Here’s why: Every telescope has limitations, especially its size. So astronomers can use them to detect the big, luminous galaxies, but there are more galaxies that the tools will miss.
“Studying the extragalactic background light allows us to overcome this limitation, because the background light is the sum of the light produced by all galaxies, including the ones that are too faint to be detected individually by traditional methods,” he said.
How they did it
To study this, scientists focused their efforts at high-energy gamma rays using NASA's Fermi Gamma-ray Space Telescope. Specifically, they looked at “blazars,” which are galactic nuclei that spew jets associated with supermassive black holes.
When this extragalactic background light absorbs gamma rays, the process produces electron-positron pairs. A positron is an anti-matter particle.
This is the inverse reaction from what’s described in Dan Brown’s novel “Angels and Demons,” explains Faucher-Giguere. In that book, the villains’ bomb would harness the extraordinary energy from matter and anti-matter annihilating each other.
Based on how many gamma rays are expected to be present, compared to how many were observed, scientists calculated the number of gamma rays that appeared to be absorbed by the starlight from the early universe.
In that sense, these gamma-ray sources are like “lighthouses” and the starlight is like the fog, Ajello said.

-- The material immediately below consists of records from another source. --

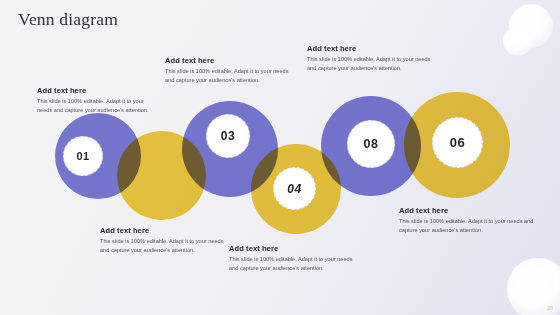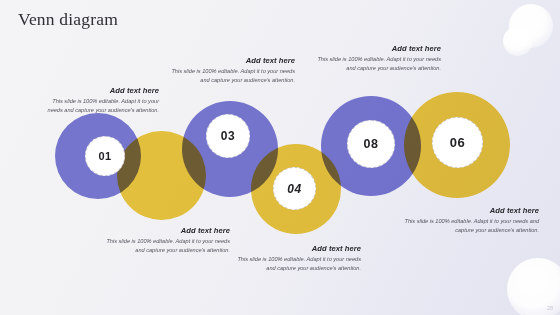--- a/index.html
+++ b/index.html
@@ -70,8 +70,7 @@
   
   .textblock {
     position: absolute;
-    text-align: right;
-    font-style: italic;
+    text-align: left;
   }
   .tb-head {
     font-size: 7.6px;

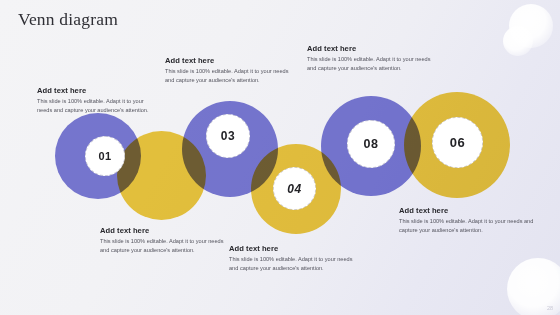--- a/index.html
+++ b/index.html
@@ -117,7 +117,7 @@
 
   <div class="ring yellow blend" style="left:404px; top:92px; width:106px; height:106px;"></div>
 
-  <div class="core" style="left:85px; top:136px; width:40px; height:40px; font-size:11px;">
+  <div class="core" style="left:63px; top:136px; width:40px; height:40px; font-size:11px;">
     <span>01</span>
   </div>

Scientists know that starlight is absorbing the gamma rays when the "lighthouse" is dimmer.
Scientists can therefore add up the light from the galaxies they can detect, and compare that to the extragalactic background light. This subtraction is a clue to how many galaxies we haven’t yet directly detected with our telescopes, and how luminous they are, Faucher-Giguere said.
According to this study, the galaxies observed directly via telescope accounts for most of the extragalactic background light measured. That means there cannot be much more light coming from fainter galaxies, Faucher-Giguere explains. This also puts limits on how many black holes and massive stars were in the early universe.
“This is a new and unique constraint that all future models of galaxy and black hole evolution will have to satisfy,” Faucher-Giguere said.
An extremely powerful telescope is required to support and complement these findings by directly observing the first galaxies. NASA's James Webb Space Telescope, whose launch is scheduled for 2018, may do the trick.
"The Webb telescope will open a completely new era," Ajello said at a NASA press briefing Thursday.